→ **THE PROBLEM**: Could you repeat the records below exactly, leaving out any pictures?

→ **SUPPLIED MATERIAL**:
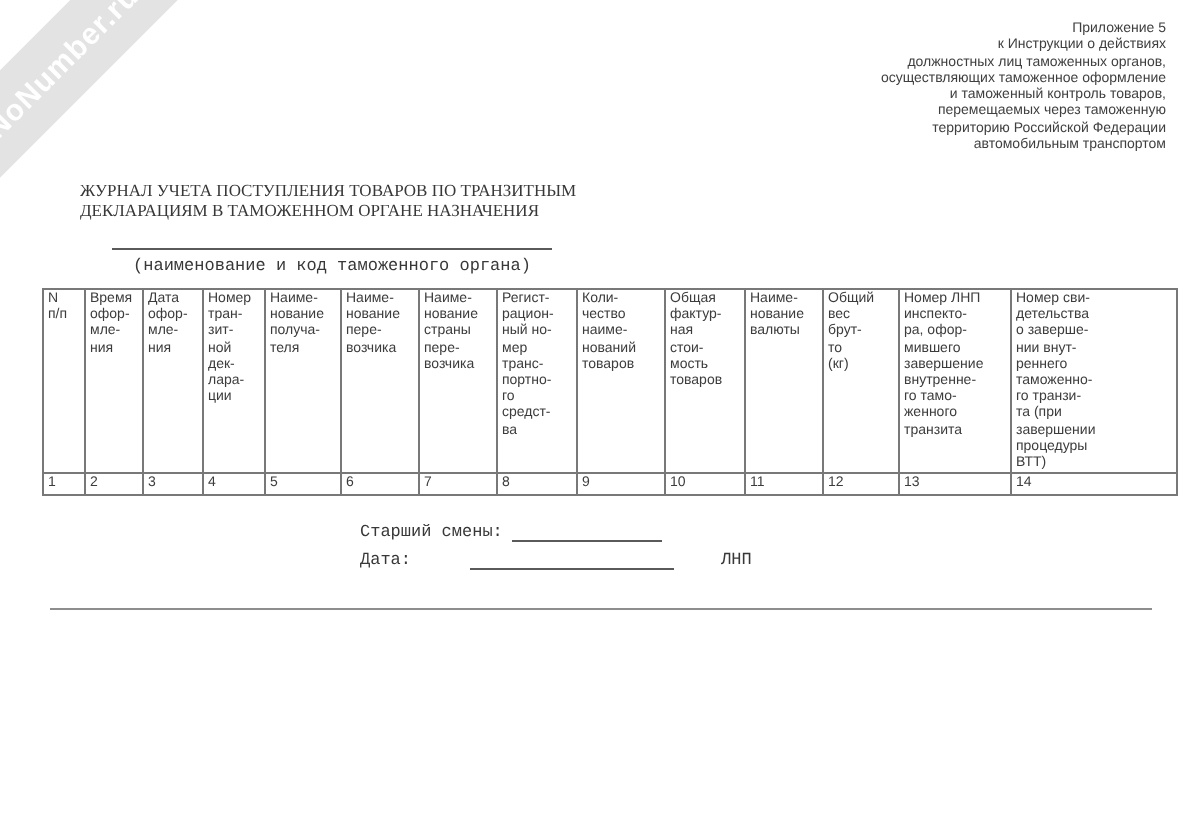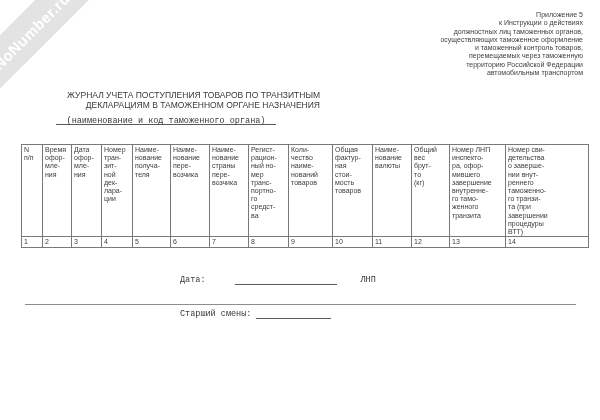"ЖУРНАЛ УЧЕТА ПОСТУПЛЕНИЯ ТОВАРОВ ПО" .doc-title { font-family: Liberation Sans, sans-serif -> Liberation Serif, serif; text-align: right -> left }
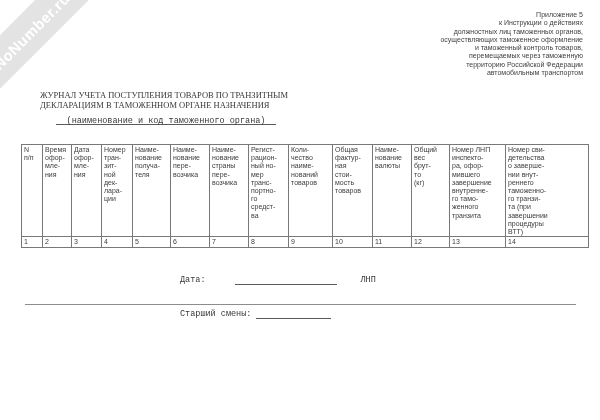"(наименование и код таможенного органа)" .org-caption { top: 116px -> 128px }
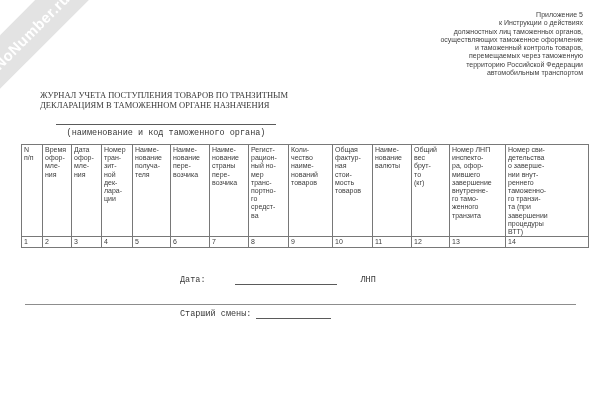"Старший смены:" .sig-row-1 { margin-top: 48px -> none }
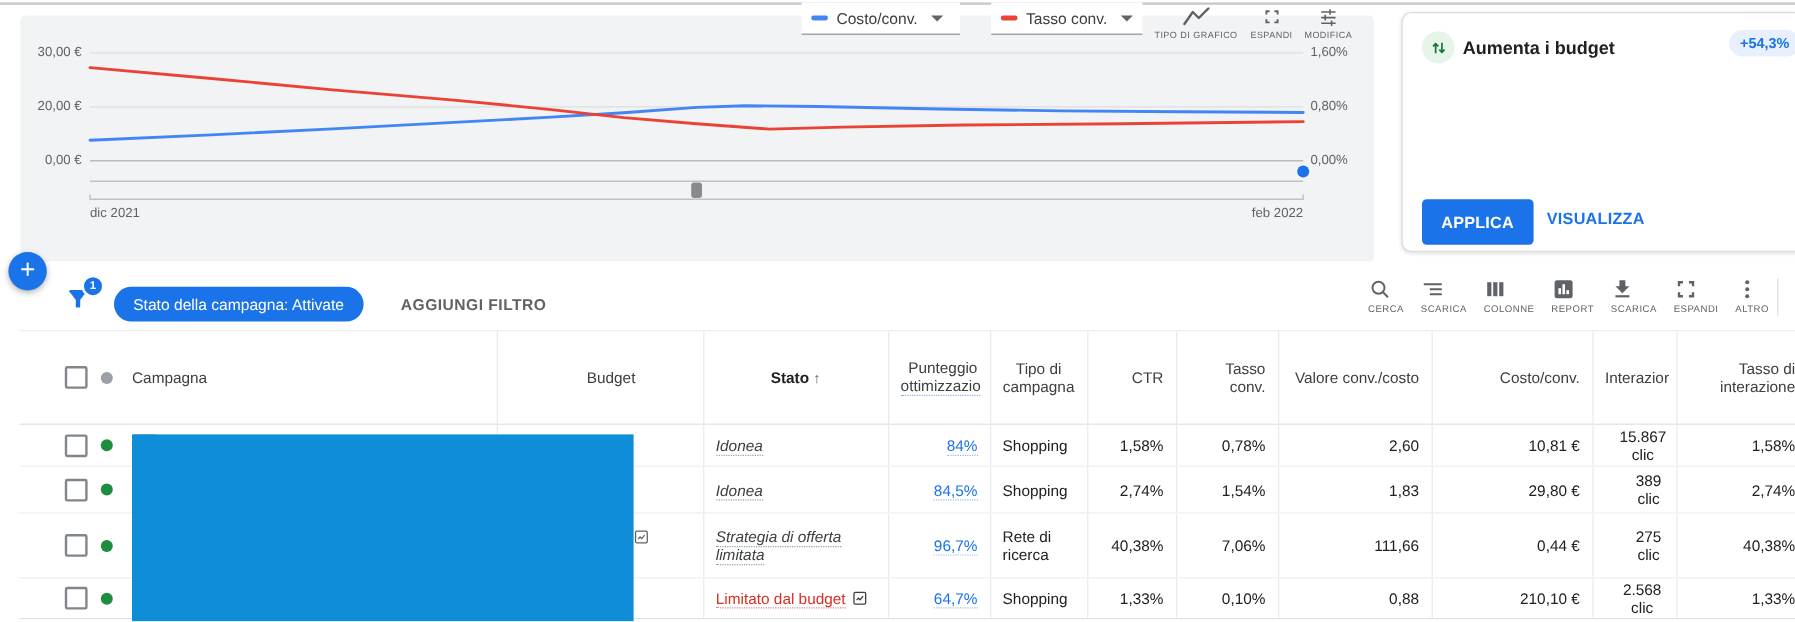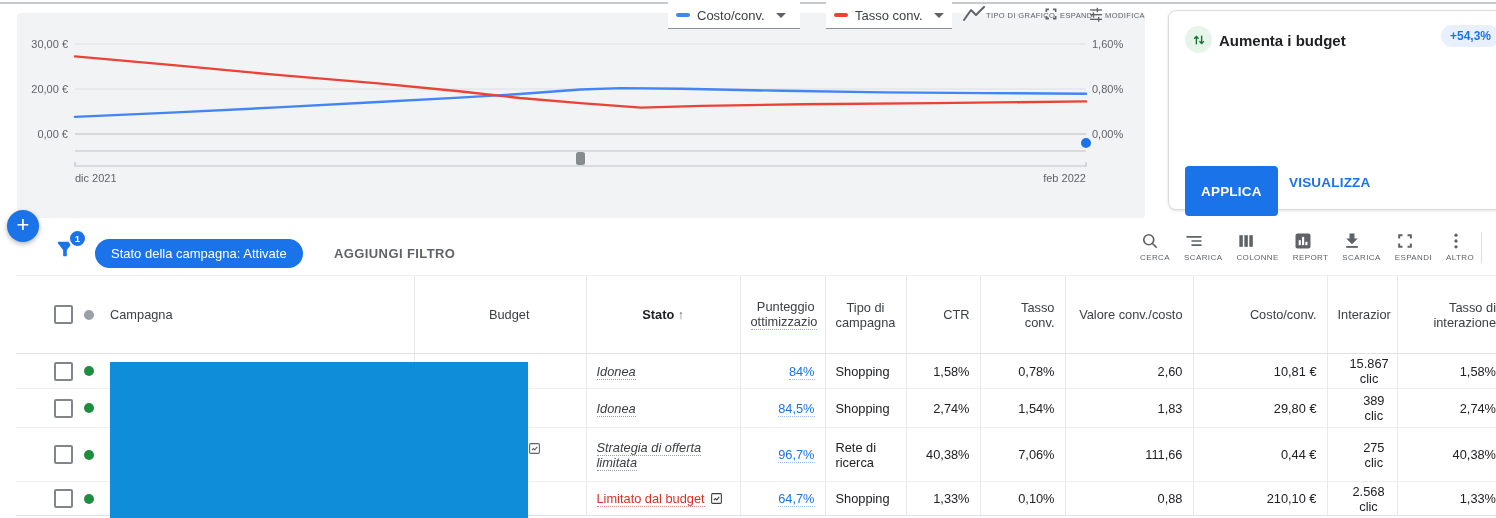"TIPO DI GRAFICO" .chart-tool { flex-direction: row -> column }
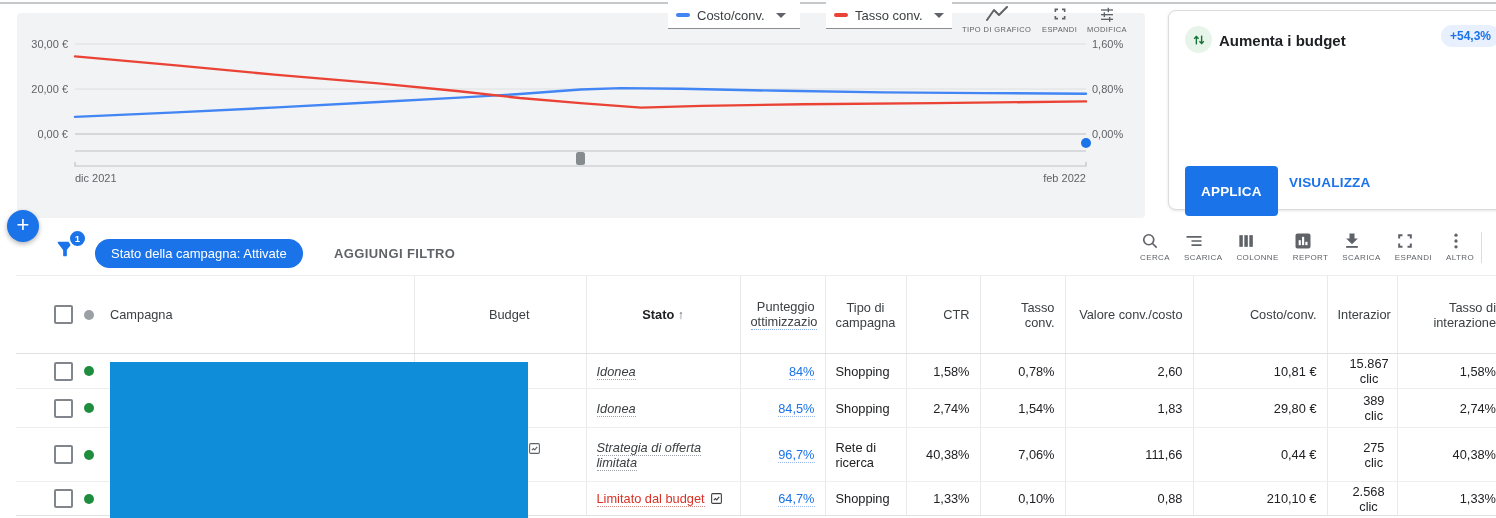"APPLICA" .btn-apply { height: 50px -> 38px }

→ **RESPONSE FOR THIS EXERCISE**:
"ЖУРНАЛ УЧЕТА ПОСТУПЛЕНИЯ ТОВАРОВ ПО" .doc-title { font-family: Liberation Sans, sans-serif -> Liberation Serif, serif; text-align: right -> left }
"(наименование и код таможенного органа)" .org-caption { top: 116px -> 128px }
"Старший смены:" .sig-row-1 { margin-top: 48px -> none }
"TIPO DI GRAFICO" .chart-tool { flex-direction: row -> column }
"APPLICA" .btn-apply { height: 50px -> 38px }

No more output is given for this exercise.